## WORK TO BE COMPLETED
Every line holding "items" should be copied from the records below.

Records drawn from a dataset
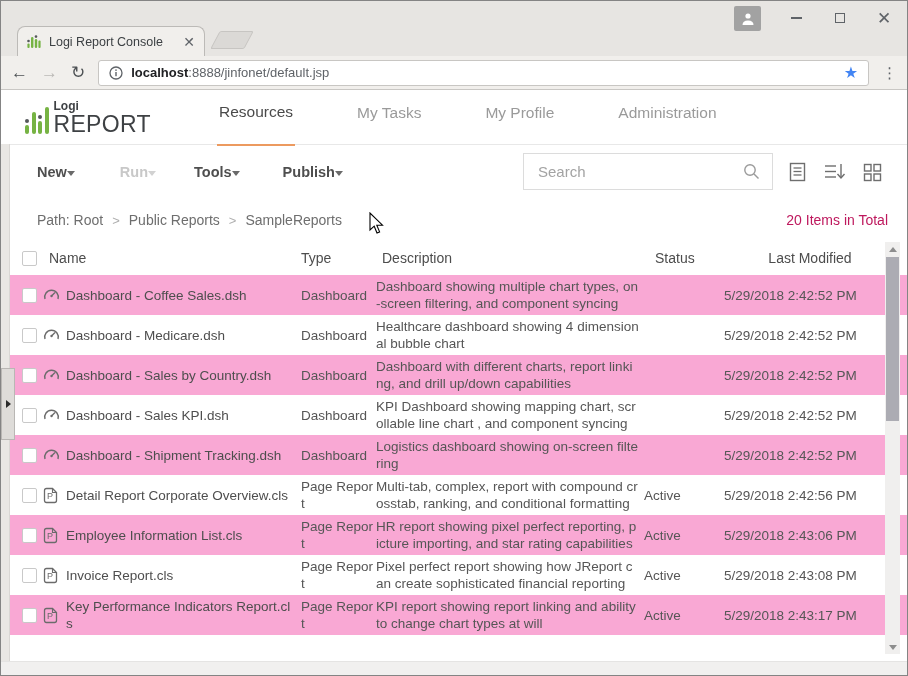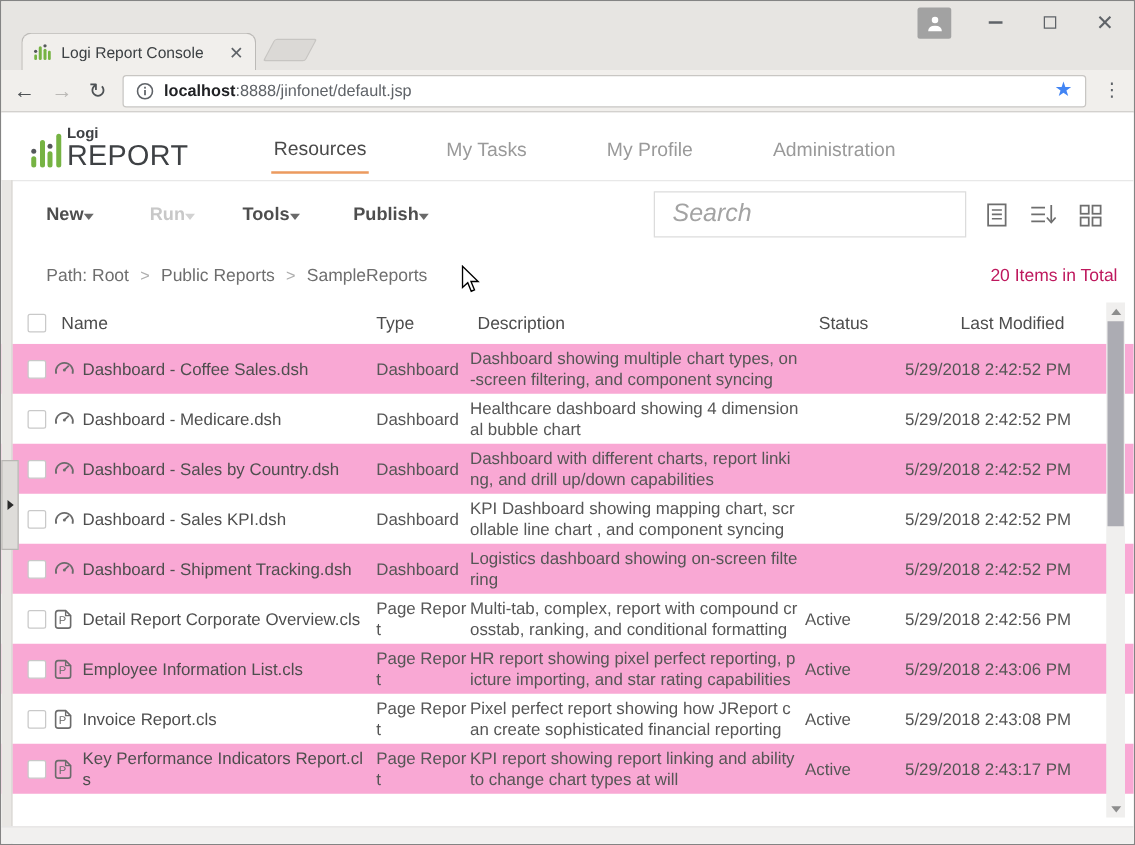--- a/index.html
+++ b/index.html
@@ -46,7 +46,7 @@
   .logo-top{font-size:12px;font-weight:bold;}
   .logo-bottom{font-size:23px;letter-spacing:0.3px;margin-top:1px;}
   .main-nav{position:absolute;left:216px;top:0;height:100%;display:flex;align-items:center;gap:60px;}
-  .nav-item{font-size:15.5px;color:#9a9a9a;padding:15px 2px 8px;}
+  .nav-item{font-size:15.5px;color:#9a9a9a;padding:15px 2px 23px;}
   .nav-item.active{color:#4a4a4a;border-bottom:2px solid #ec9a5f;}
 
   .app-toolbar{height:54px;position:relative;display:flex;align-items:center;}

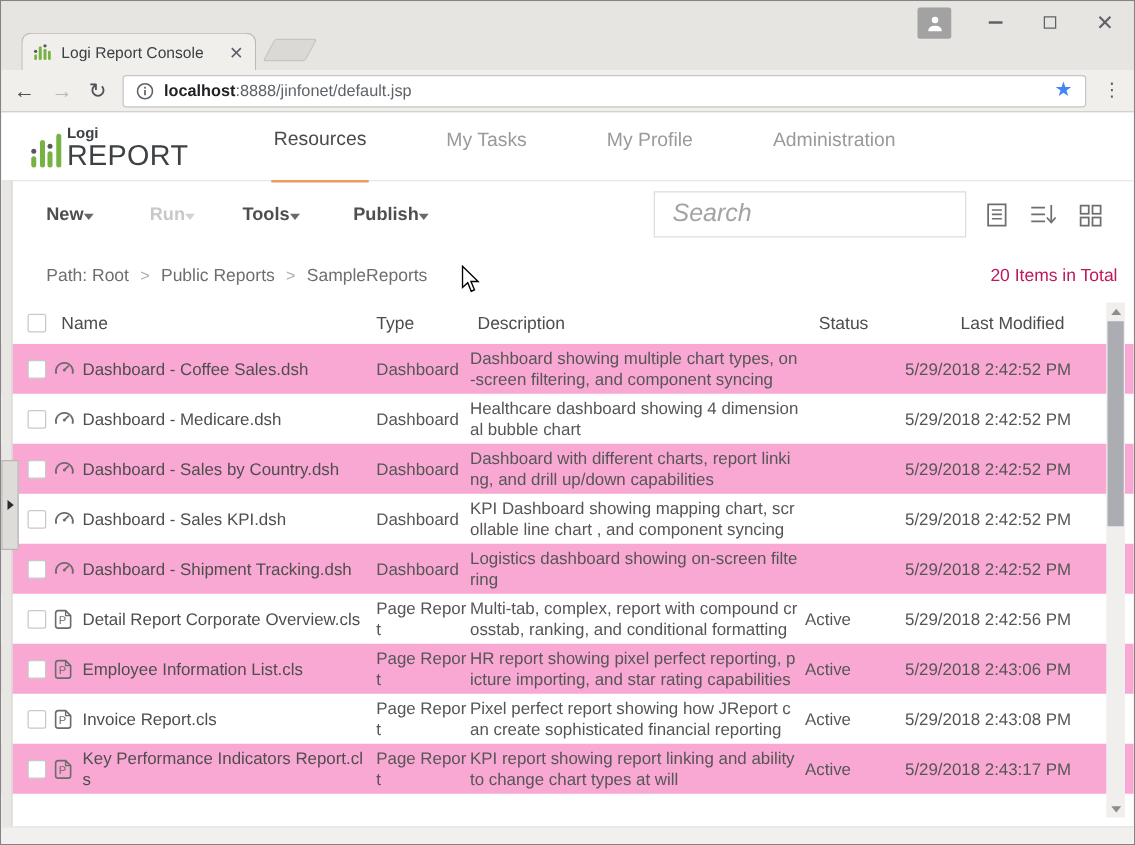--- a/index.html
+++ b/index.html
@@ -58,8 +58,8 @@
   .menu.disabled .caret{border-top-color:#d2d2d2;}
   .search-box{position:absolute;left:522px;top:8px;width:250px;height:37px;border:1px solid #dcdcdc;
               display:flex;align-items:center;padding:0 12px;box-sizing:border-box;background:#fff;}
-  .search-box input{border:none;outline:none;flex:1;font-size:20px;color:#ec4899;
-                    font-family:"Liberation Sans",sans-serif;background:transparent;font-style:italic;}
+  .search-box input{border:none;outline:none;flex:1;font-size:15px;color:#ec4899;
+                    font-family:"Liberation Sans",sans-serif;background:transparent;}
   .search-box input::placeholder{color:#a3a3a3;}
   .view-icons{position:absolute;right:25px;top:17px;display:flex;gap:17px;align-items:center;}
 

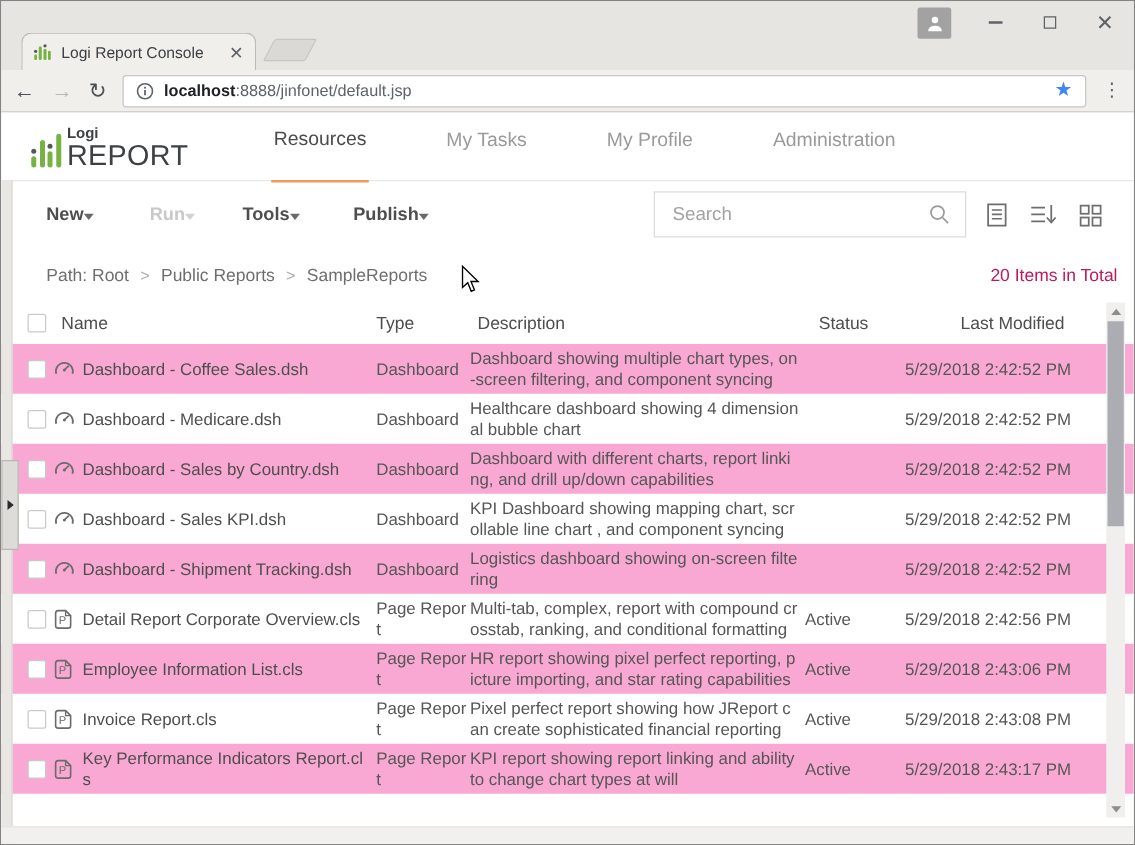--- a/index.html
+++ b/index.html
@@ -64,7 +64,7 @@
   .view-icons{position:absolute;right:25px;top:17px;display:flex;gap:17px;align-items:center;}
 
   .breadcrumb-row{height:42px;display:flex;align-items:center;font-size:14px;color:#6e6e6e;
-                  padding:0 13px 0 36px;}
+                  padding:0 19px 0 36px;}
   .crumb-sep{color:#aeaeae;margin:0 9px;font-size:13px;}
   .items-total{margin-left:auto;color:#be185d;}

## ANSWER SPACE
   .main-nav{position:absolute;left:216px;top:0;height:100%;display:flex;align-items:center;gap:60px;}
   .app-toolbar{height:54px;position:relative;display:flex;align-items:center;}
               display:flex;align-items:center;padding:0 12px;box-sizing:border-box;background:#fff;}
   .view-icons{position:absolute;right:25px;top:17px;display:flex;gap:17px;align-items:center;}
   .view-icons{position:absolute;right:25px;top:17px;display:flex;gap:17px;align-items:center;}
   .breadcrumb-row{height:42px;display:flex;align-items:center;font-size:14px;color:#6e6e6e;
   .items-total{margin-left:auto;color:#be185d;}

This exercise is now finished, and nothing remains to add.